As well as tension between shoppers, there was also a new dynamic I noticed. Individuals or families were largely in their own bubbles, increasingly aware of the need to stay clear of others who might be contagious. But shoppers were also aware of the goods others had purchased, peering into nearby trolleys, noting what products others were stocking up on, or what items they had secured the last of. On a few occasions, my eyes met others after a mutual trolley check out, and I made a mental note to get a particular item, or even scoffed at other’s purchases.
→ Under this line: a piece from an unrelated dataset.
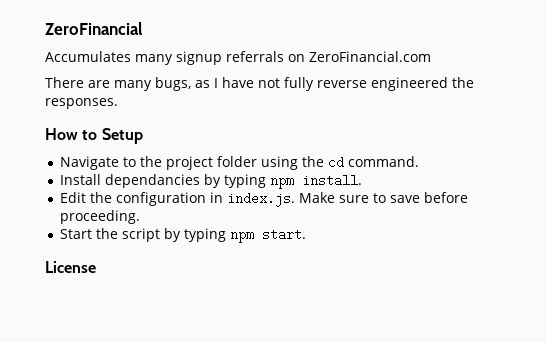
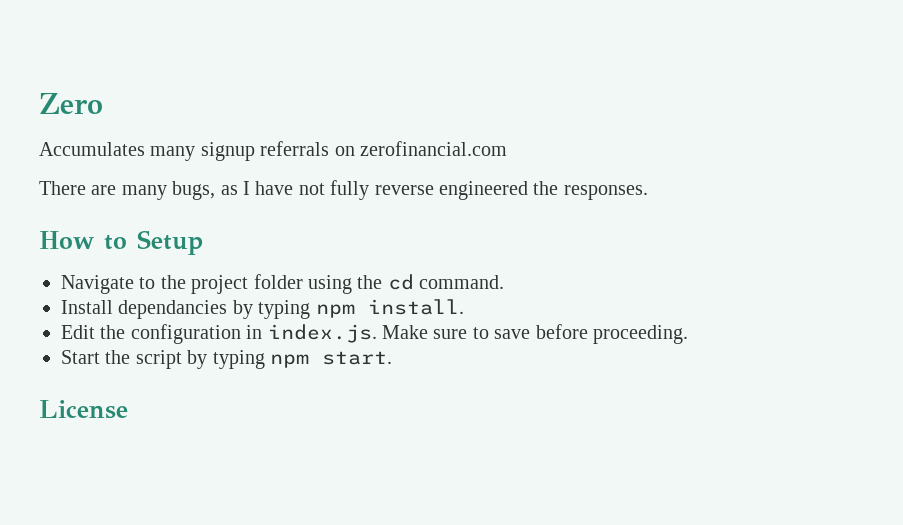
- ZeroFinancial
+ Zero
- Accumulates many signup referrals on ZeroFinancial.com
+ Accumulates many signup referrals on zerofinancial.com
As well as the hoarding of toilet paper and hand sanitizer, it was the quick sell-out of perishable items which suggested widespread fear of missing out. Bread and milk were coveted items, along with eggs, meat and fresh vegetables.
However, it was the stockpiling of non-perishable items which contributed to the overloaded shopping carts and baskets, and perhaps revealed most about our globalised connected world. Despite the news being full of footage from northern Italy about the horrors of the virus, in New Zealand and Australia, and other countries, shoppers opted for Italian food. Pasta, pasta sauces, tinned tomatoes, risotto rice and olive oil quickly disappear from shelves. On one supermarket run, I found only a few packets of flat lasagna, just the wholemeal and wheat-free varieties, and the following day, nothing except a couple of damaged packets of cannelloni, the pasta meal that requires the most preparation.
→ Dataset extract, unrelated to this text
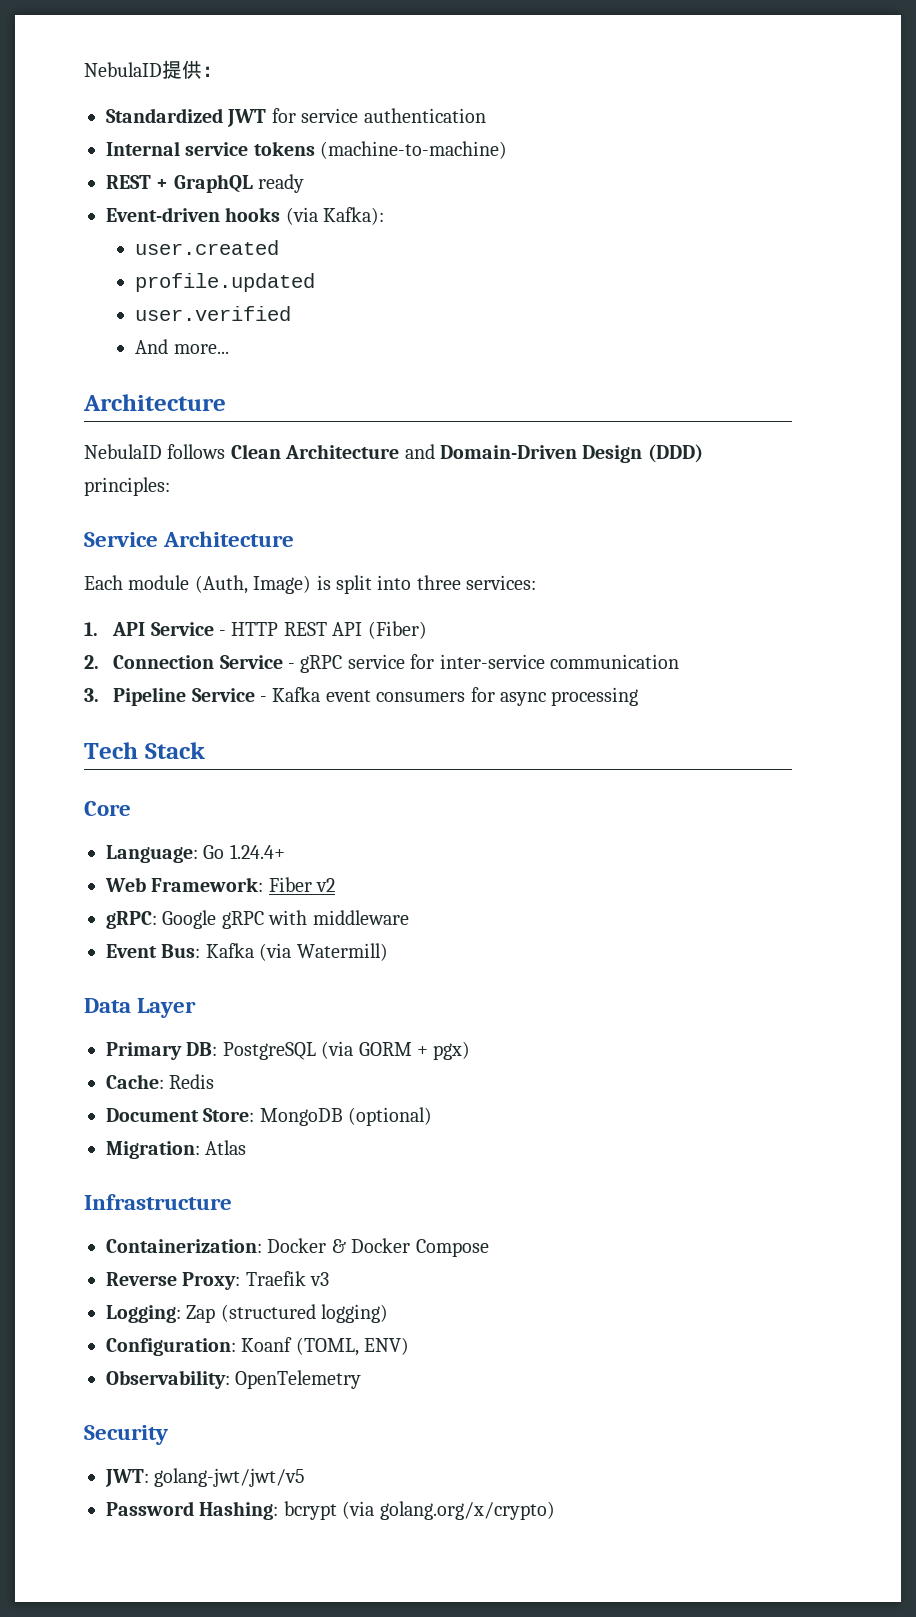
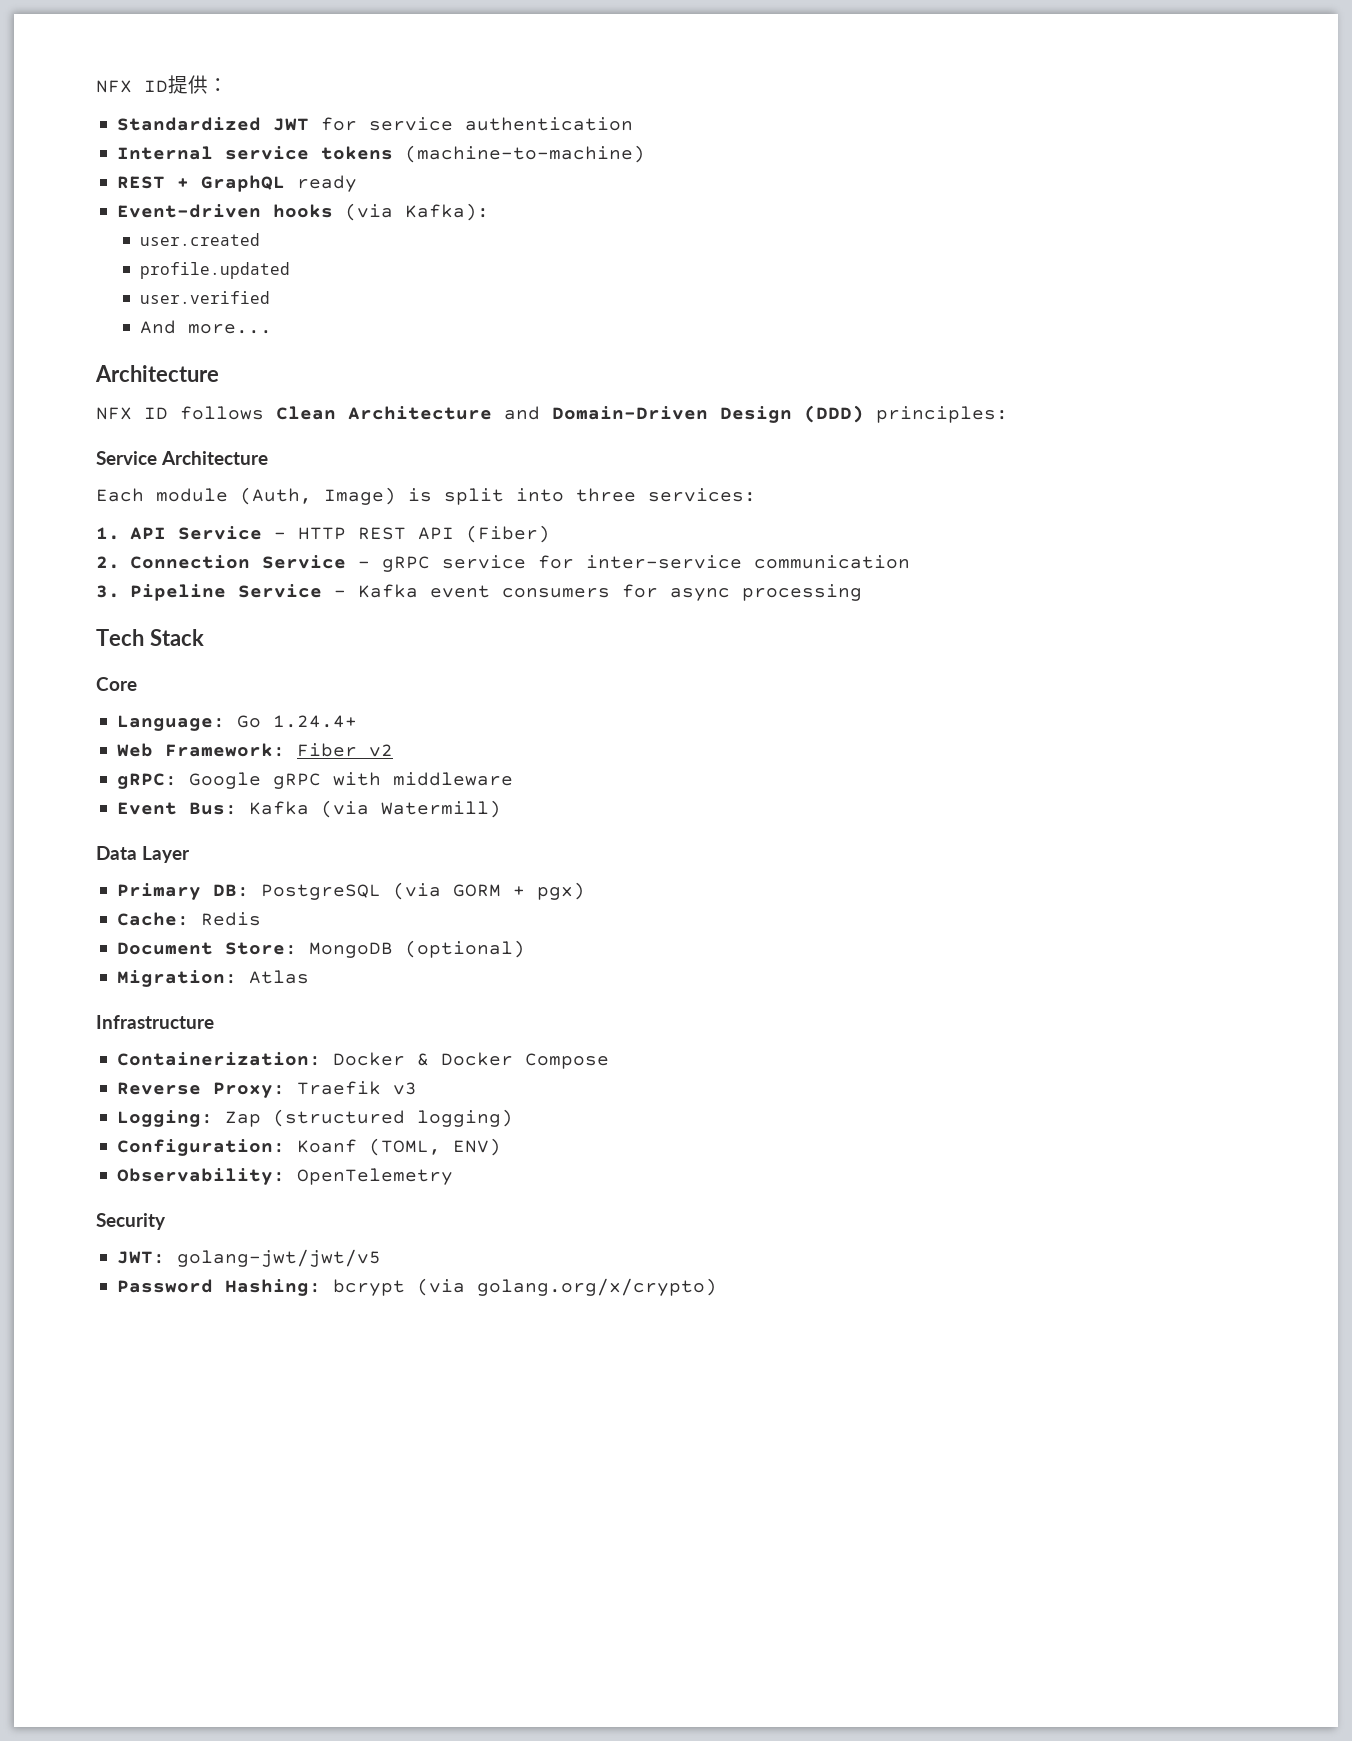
- NebulaID提供：
+ NFX ID提供：
- NebulaID follows Clean Architecture and Domain-Driven Design (DDD) principles:
+ NFX ID follows Clean Architecture and Domain-Driven Design (DDD) principles:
But it was not just Italian food we sought for comfort in our emergency supplies and lockdown rations. While most of the fresh produce is still grown locally, increasingly more things are being imported from Asia, in particular China, along with Vietnam and Thailand. Even homegrown brands are sourced from overseas or made of ingredients from as far away as Chile, the USA, Ecuador or Spain. Closely reading the fine print on a bag of mashed potatoes reveals it was made in Belgium, the tuna was canned in Bangkok, while the frozen strawberries hail from Peru. In the dry noodle section, I have to choose between Mamee from Malaysia or Yum Yum out of Thailand. It is a small world after all.
As I shop locally but collect items from around the world, I wonder if it is being sensible or selfish. I wonder about those that can’t afford to stock up, who survive week to week.
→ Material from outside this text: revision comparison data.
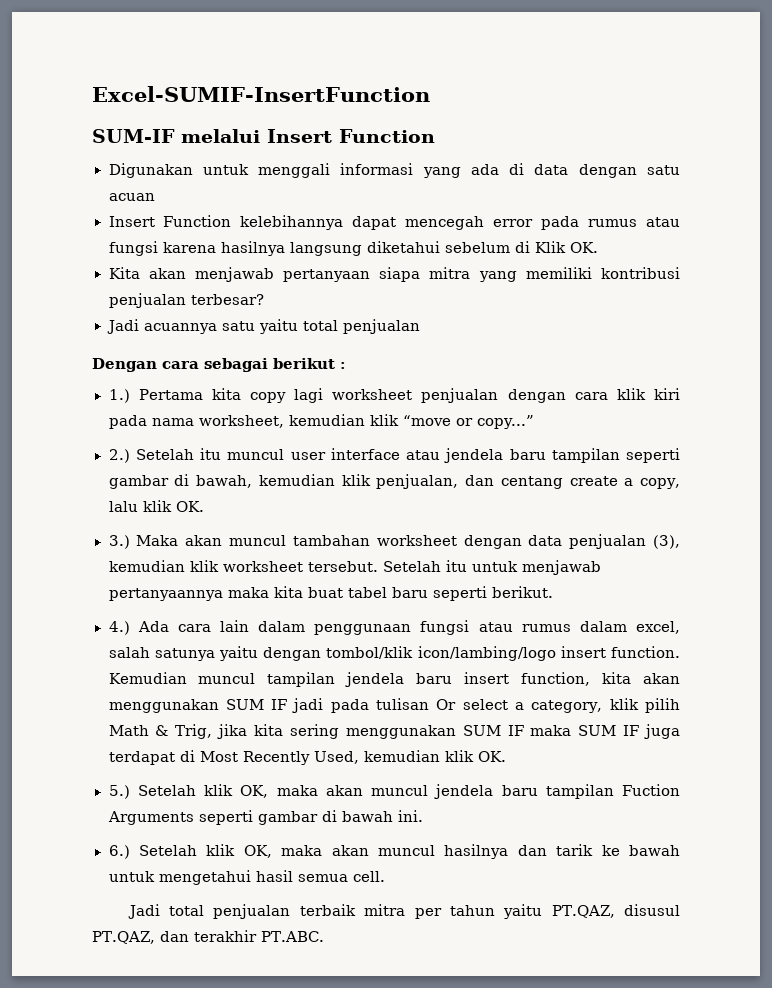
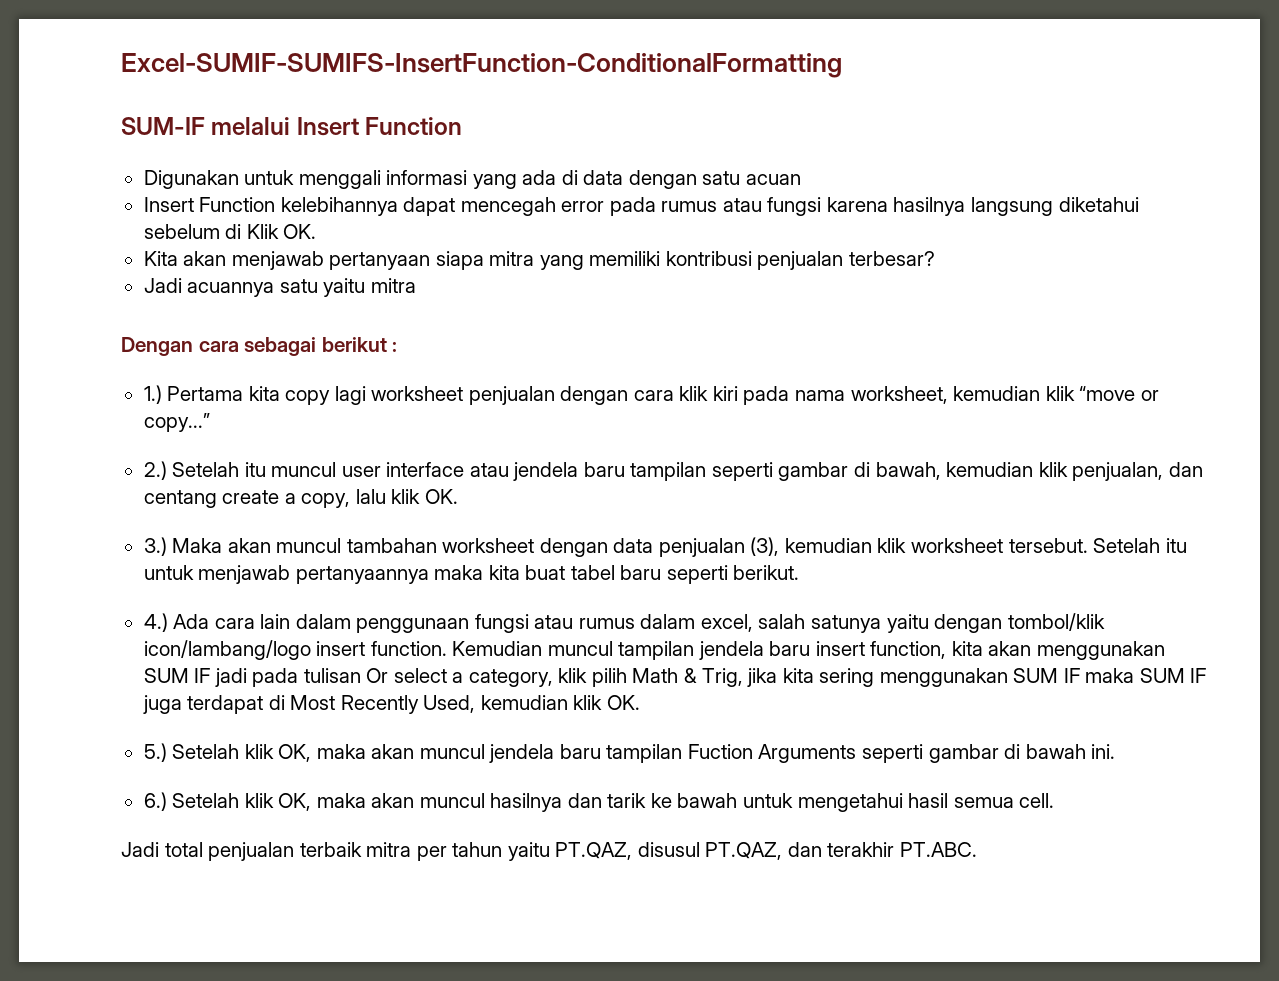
- Excel-SUMIF-InsertFunction
+ Excel-SUMIF-SUMIFS-InsertFunction-ConditionalFormatting
- Jadi acuannya satu yaitu total penjualan
+ Jadi acuannya satu yaitu mitra
- 4.) Ada cara lain dalam penggunaan fungsi atau rumus dalam excel, salah satunya yaitu dengan tombol/klik icon/lambing/logo insert function.
+ 4.) Ada cara lain dalam penggunaan fungsi atau rumus dalam excel, salah satunya yaitu dengan tombol/klik icon/lambang/logo insert function.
As the coronavirus morphed from a foreign plague to a resident contagion, stores imposed limits on some items, increased cleaning and hygiene, and tried tactics to ease consumer’s concerns. My local Countdown placed a pallet of toilet paper just inside the entrance to signal that there was plenty of stock available. Health authorities reinforced the key message that soap and hot water for a 20-second hand wash was better than sanitizer. I started to get emails, some obvious ‘cut and paste’ jobs, from every business about how they were protecting their staff and customers.
Around this time, there was news of a case in Christchurch. The next day, the government announces it was closing its border, to all but citizens and permanent residents. On the following Saturday, 21st March, New Zealand Prime Minister Jacinda Ardern announced on a four-level alert system, raising it to Level 2, then a couple of days later raising it to Level 3 and outlining the move to its highest level 48 hours later. Businesses and schools have been closed, everyone had to stay at home, the only reason to venture outside was to shop at supermarkets for essentials, visit a pharmacy, or doctor. It was a lockdown, though people could go out to exercise as long as they did it in their neighbourhood and did not mix with others.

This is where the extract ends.